Sprüth Magers London is delighted to present Cindy Sherman’s first UK exhibition since 2007. The colour photographs assembled are selected from a new series which develops Sherman’s longstanding investigation into notions of gender, beauty and self-fashioning, and reveal a particular concern to probe experiences and representations of aging. Working as her own model for more than 30 years, Sherman has developed an extraordinary relationship with her camera, and her audience, capturing herself in a range of guises and personas which are by turn alarming and amusing, distasteful and poignant. A remarkable performer, subtle distortions of her face and body are captured on camera, leaving the artist unrecognizable as she deftly alters her features, and brazenly manipulates her surroundings.

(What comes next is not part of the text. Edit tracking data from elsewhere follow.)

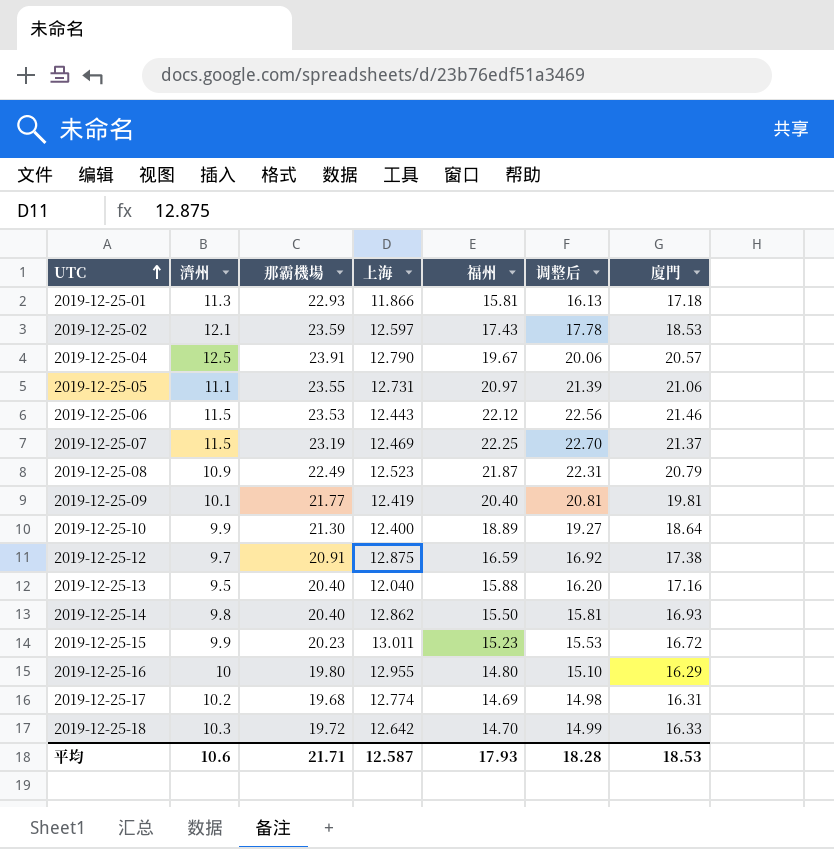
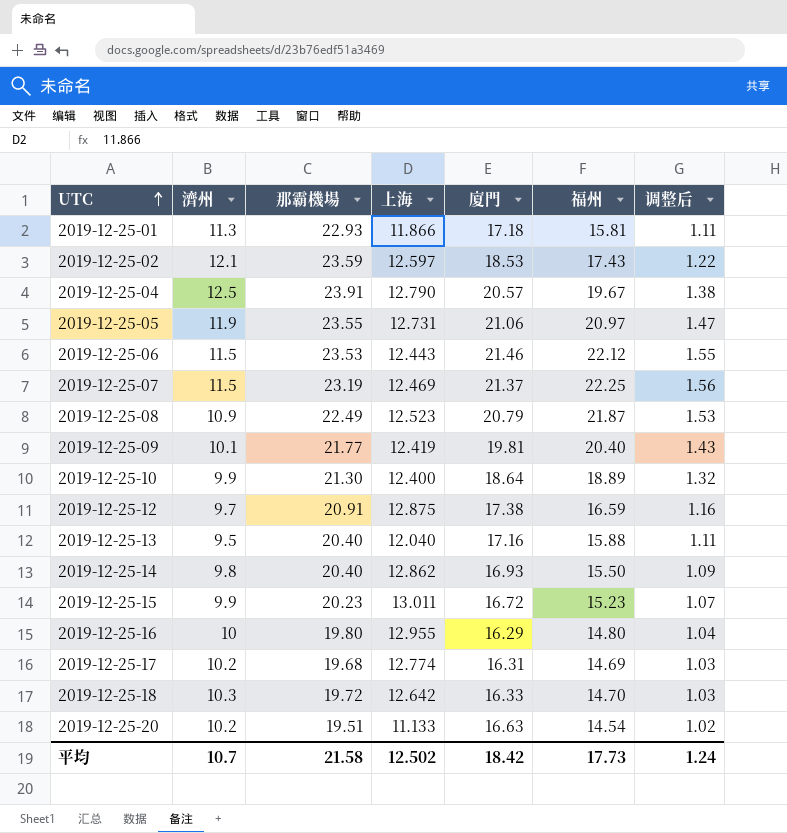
column 廈門 | position: 7 -> 5
column 调整后 | formula: [福州] * 1.02 -> [福州] * 0.07
2019-12-25-05 | 濟州: 11.1 -> 11.9
row 2019-12-25-20: none -> 10.2 | 19.51 | 11.133 | 16.63 | 14.54 | 1.02
平均 | 濟州: 10.6 -> 10.7
平均 | 那霸機場: 21.71 -> 21.58
平均 | 上海: 12.587 -> 12.502
平均 | 廈門: 18.53 -> 18.42
平均 | 福州: 17.93 -> 17.73
平均 | 调整后: 18.28 -> 1.24

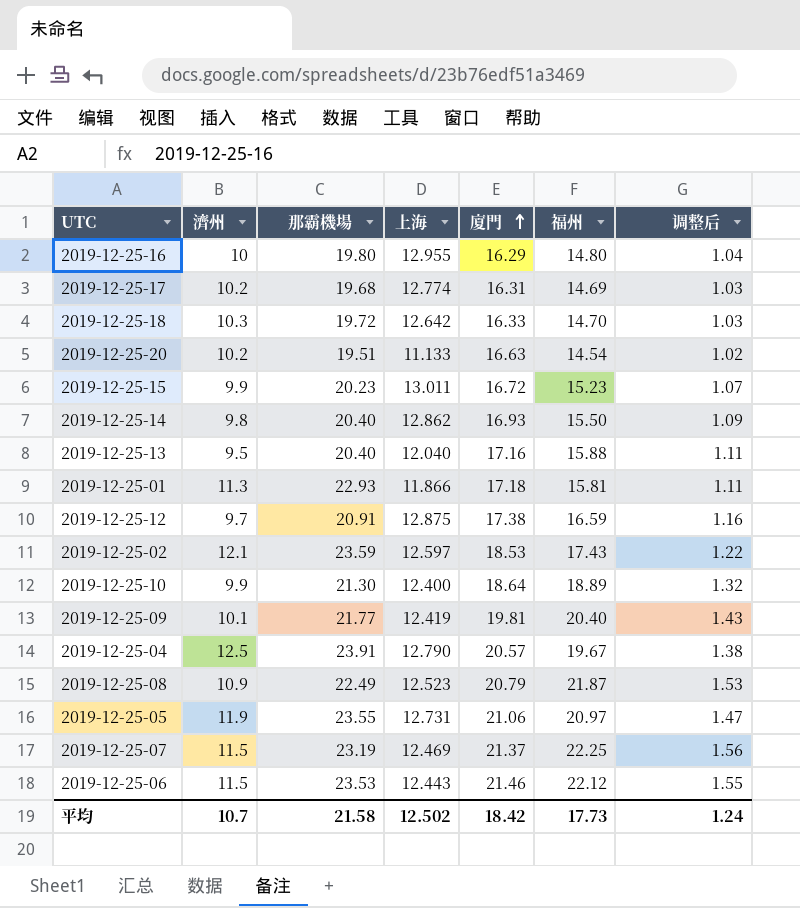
row order: UTC ascending -> 廈門 ascending

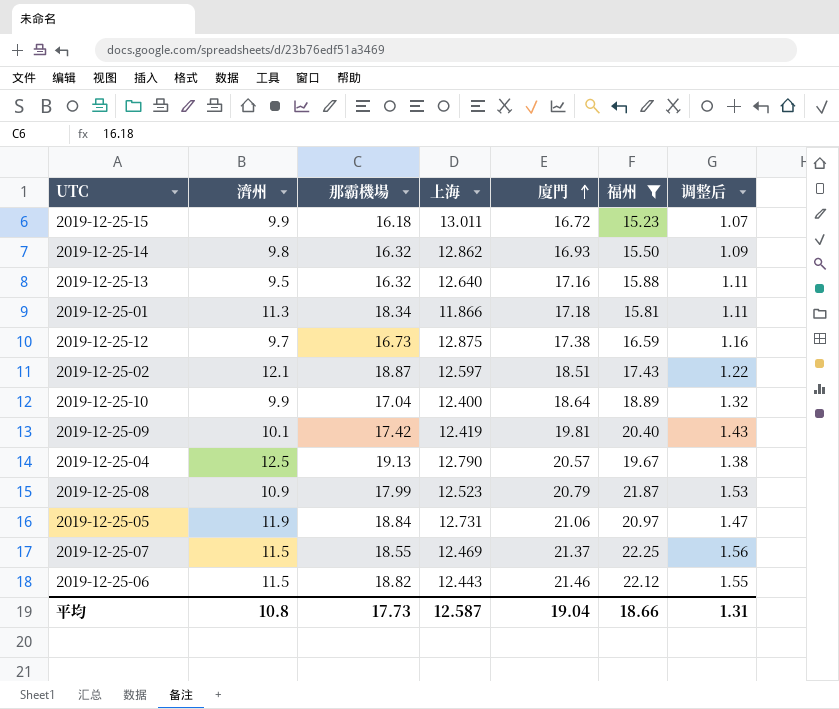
filter: none -> 福州 >= 15.23
2019-12-25-15 | 那霸機場: 20.23 -> 16.18
2019-12-25-14 | 那霸機場: 20.40 -> 16.32
2019-12-25-13 | 那霸機場: 20.40 -> 16.32
2019-12-25-13 | 上海: 12.040 -> 12.640
2019-12-25-01 | 那霸機場: 22.93 -> 18.34
2019-12-25-12 | 那霸機場: 20.91 -> 16.73
2019-12-25-02 | 那霸機場: 23.59 -> 18.87
2019-12-25-02 | 廈門: 18.53 -> 18.51
2019-12-25-10 | 那霸機場: 21.30 -> 17.04
2019-12-25-09 | 那霸機場: 21.77 -> 17.42
2019-12-25-04 | 那霸機場: 23.91 -> 19.13
2019-12-25-08 | 那霸機場: 22.49 -> 17.99
2019-12-25-05 | 那霸機場: 23.55 -> 18.84
2019-12-25-07 | 那霸機場: 23.19 -> 18.55
2019-12-25-06 | 那霸機場: 23.53 -> 18.82
平均 | 濟州: 10.7 -> 10.8
平均 | 那霸機場: 21.58 -> 17.73
平均 | 上海: 12.502 -> 12.587
平均 | 廈門: 18.42 -> 19.04
平均 | 福州: 17.73 -> 18.66
平均 | 调整后: 1.24 -> 1.31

To create her photographs, Sherman shoots alone in her studio, assuming multiple roles as author, director, make-up artist, hairstylist, wardrobe mistress, and of course, model. The idea and experience of getting dressed up and putting on a show is central to Sherman’s practice, yet Sherman is also careful to closely manage the detail of each performance. Every bulge of flesh, strand of hair, rouged cheek or wrinkled brow is deliberately orchestrated to construct a vividly real yet curiously inscrutable character. The tension between pathos and alienation which Sherman’s figures evoke in the viewer are heightened by the contexts in which they appear, always obviously staged and cleverly apposite. Her creations are photographed in front of a green screen, and then digitally inserted onto backgrounds which are shot and manipulated separately, scenarios which elaborate and complicate the narrative constructed by Sherman’s garb and gaze.

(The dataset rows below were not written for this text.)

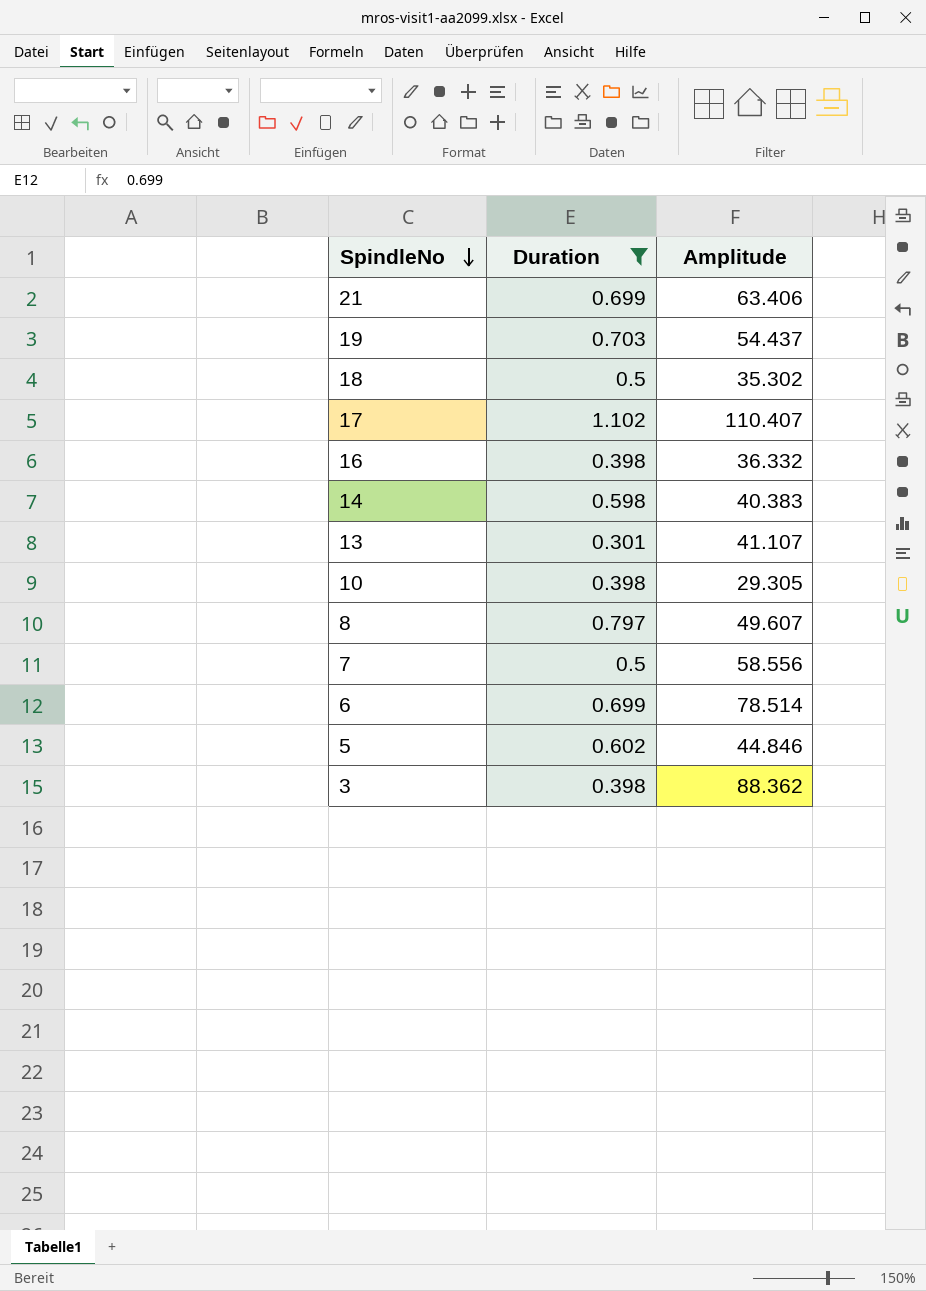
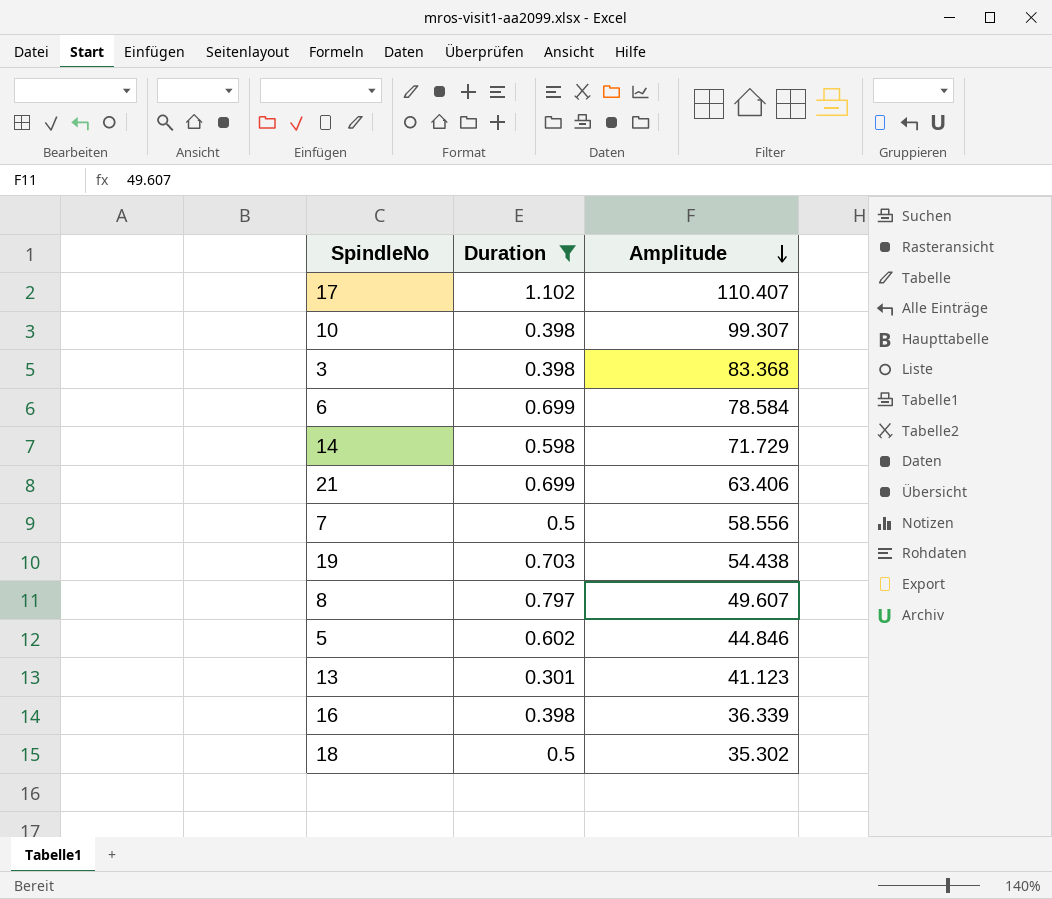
row order: SpindleNo descending -> Amplitude descending
10 | Amplitude: 29.305 -> 99.307
3 | Amplitude: 88.362 -> 83.368
6 | Amplitude: 78.514 -> 78.584
14 | Amplitude: 40.383 -> 71.729
19 | Amplitude: 54.437 -> 54.438
13 | Amplitude: 41.107 -> 41.123
16 | Amplitude: 36.332 -> 36.339

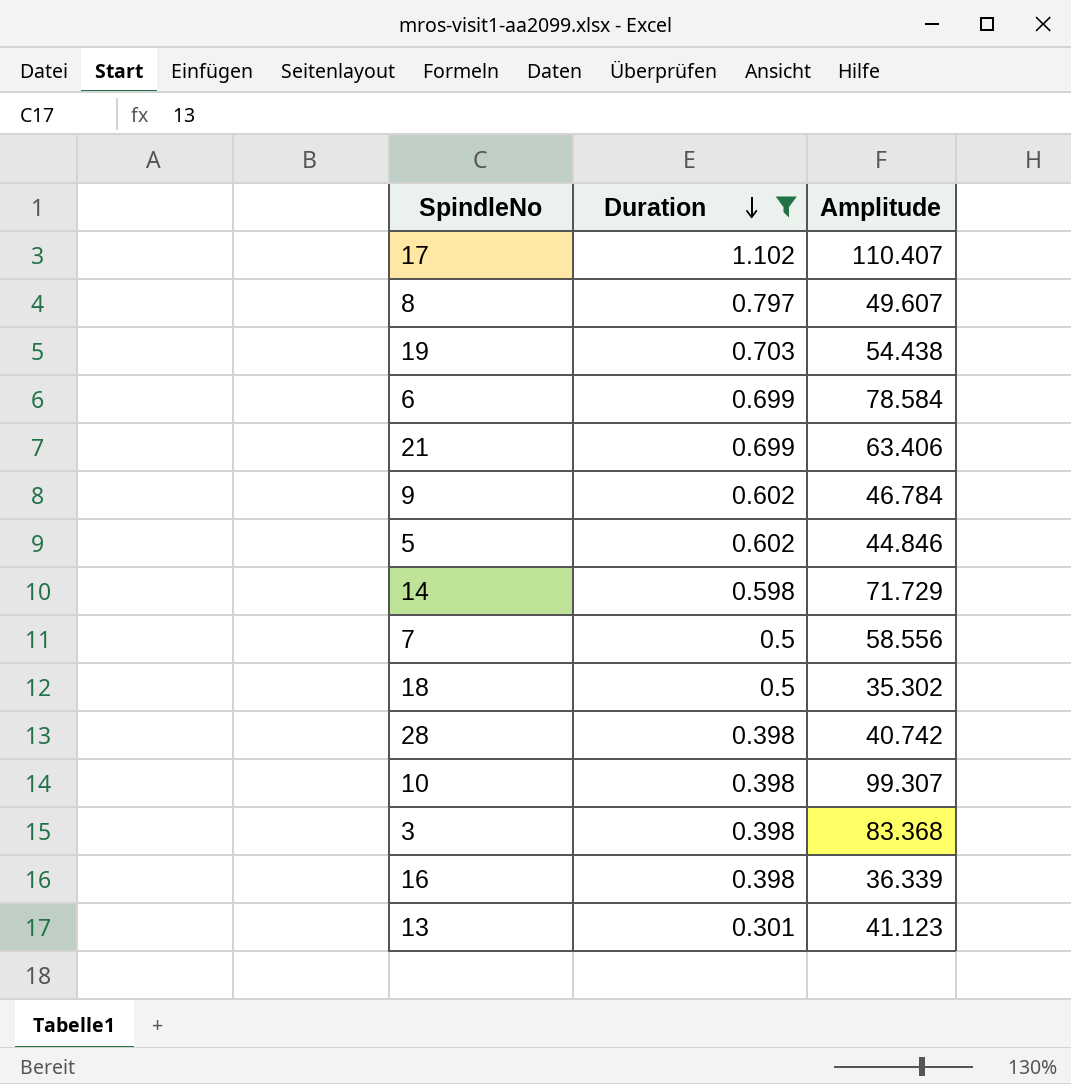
row order: Amplitude descending -> Duration descending
row 9: none -> 0.602 | 46.784
row 28: none -> 0.398 | 40.742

Each of the women who feature in Sherman’s new exhibition share an acute consciousness of glamour and social hierarchy, which is both disquietingly flagrant and sardonically relevant to contemporary obsessions with image and status. In one photograph (Untitled #466, 2008) the elegant and leisured affectation of a society dame poised in her cloistered manor is subtly undermined by the detail of Sherman’s performance; the stockinged feet wedged in to cheap plastic shoes do not speak of the same pride or superiority as her character’s haughty glare.

In another work from the series, a woman distinguished by the shimmering and infernal scarlet tones of her dress, lipstick and whites of her eyes stares out boldly, almost intrusively, at the viewer. Similarly installed against an aristocratic backdrop, the fearsome and ugly figure of Untitled #470 exemplifies the ambivalent amalgam of fragility, defiance and faded glamour which animates the scenes and personas created by Sherman in this new body of work. It is ultimately impossible to fix any stable narrative in these works; different levels of pretence and authenticity operate and interact to complicate any straightforward reading of Sherman’s characters, or the stories they might tell the viewer.

Cindy Sherman’s work has been widely collected and exhibited by major museums throughout the world since 1980. Major solo exhibitions include the Serpentine Gallery, London and the Scottish National Gallery of Modern Art in 2003, the San Francisco Museum of Modern Art in 1998, and MoMA in New York in 1997. She was also the subject of an important retrospective in 2006 which travelled from the Jeu de Paume in Paris, to the Kunsthaus in Bregenz, Austria, the Louisiana Museum of Modern Art in Humlebæk, Denmark, and Martin-Gropius-Bau in Berlin. She has been the recipient of a number of major awards over the course of her career, including the John Simon Guggenheim Memorial Fellowship in 1983 and the MacArthur fellowship in 1995. Her new body of work has been exhibited at Metro Pictures in New York and Sprüth Magers Berlin, before coming to London. Cindy Sherman lives and works in New York.